ABOUT THIS EXERCISE:
All lines in the entries below that hold "LanguaTalk" make up the answer.

INPUT MATERIAL:

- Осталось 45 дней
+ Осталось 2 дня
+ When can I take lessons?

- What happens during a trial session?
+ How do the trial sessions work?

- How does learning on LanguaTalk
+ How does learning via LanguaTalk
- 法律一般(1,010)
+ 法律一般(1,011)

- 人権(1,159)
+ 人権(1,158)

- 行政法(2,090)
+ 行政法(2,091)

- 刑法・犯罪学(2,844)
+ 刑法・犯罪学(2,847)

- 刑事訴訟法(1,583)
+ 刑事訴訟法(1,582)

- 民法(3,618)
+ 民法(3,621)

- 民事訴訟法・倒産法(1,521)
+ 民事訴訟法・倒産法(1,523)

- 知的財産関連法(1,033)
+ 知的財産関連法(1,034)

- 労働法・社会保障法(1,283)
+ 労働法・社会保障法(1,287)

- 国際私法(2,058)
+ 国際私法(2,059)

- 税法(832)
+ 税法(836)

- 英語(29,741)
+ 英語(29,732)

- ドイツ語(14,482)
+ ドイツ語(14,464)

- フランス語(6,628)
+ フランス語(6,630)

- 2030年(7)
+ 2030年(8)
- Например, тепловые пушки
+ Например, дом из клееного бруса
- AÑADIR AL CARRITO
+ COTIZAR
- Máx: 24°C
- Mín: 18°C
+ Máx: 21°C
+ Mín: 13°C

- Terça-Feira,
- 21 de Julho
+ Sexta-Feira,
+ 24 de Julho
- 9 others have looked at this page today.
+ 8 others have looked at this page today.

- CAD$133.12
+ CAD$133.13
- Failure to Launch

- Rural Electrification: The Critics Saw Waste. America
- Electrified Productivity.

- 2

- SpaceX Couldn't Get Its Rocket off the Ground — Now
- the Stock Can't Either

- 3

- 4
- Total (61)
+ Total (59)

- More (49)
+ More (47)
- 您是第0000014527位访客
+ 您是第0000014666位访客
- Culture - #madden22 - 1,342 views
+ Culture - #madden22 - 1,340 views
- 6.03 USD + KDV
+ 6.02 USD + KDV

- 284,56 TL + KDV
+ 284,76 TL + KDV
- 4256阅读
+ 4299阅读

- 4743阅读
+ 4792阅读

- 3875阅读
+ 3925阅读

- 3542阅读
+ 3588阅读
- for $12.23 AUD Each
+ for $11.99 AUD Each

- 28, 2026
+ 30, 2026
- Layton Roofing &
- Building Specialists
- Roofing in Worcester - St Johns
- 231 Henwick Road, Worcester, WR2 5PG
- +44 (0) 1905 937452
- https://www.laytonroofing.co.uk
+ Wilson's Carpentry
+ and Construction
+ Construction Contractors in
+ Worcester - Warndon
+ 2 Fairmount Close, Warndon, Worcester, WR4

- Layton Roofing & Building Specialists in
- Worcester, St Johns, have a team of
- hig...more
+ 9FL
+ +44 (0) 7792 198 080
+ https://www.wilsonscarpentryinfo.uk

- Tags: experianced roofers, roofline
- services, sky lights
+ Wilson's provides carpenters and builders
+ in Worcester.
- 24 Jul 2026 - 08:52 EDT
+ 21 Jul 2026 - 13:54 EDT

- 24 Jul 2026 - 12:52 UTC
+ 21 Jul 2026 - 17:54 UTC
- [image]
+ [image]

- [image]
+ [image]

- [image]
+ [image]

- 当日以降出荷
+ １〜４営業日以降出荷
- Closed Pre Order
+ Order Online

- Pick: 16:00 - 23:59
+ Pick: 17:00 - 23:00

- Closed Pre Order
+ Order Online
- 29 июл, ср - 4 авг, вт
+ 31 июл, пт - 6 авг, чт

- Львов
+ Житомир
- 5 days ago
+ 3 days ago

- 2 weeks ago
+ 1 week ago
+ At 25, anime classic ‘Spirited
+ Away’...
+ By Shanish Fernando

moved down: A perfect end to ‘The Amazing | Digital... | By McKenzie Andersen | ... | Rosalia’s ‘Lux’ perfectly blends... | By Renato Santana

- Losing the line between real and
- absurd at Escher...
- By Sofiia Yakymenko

EXPECTED ANSWER:
- How does learning on LanguaTalk
+ How does learning via LanguaTalk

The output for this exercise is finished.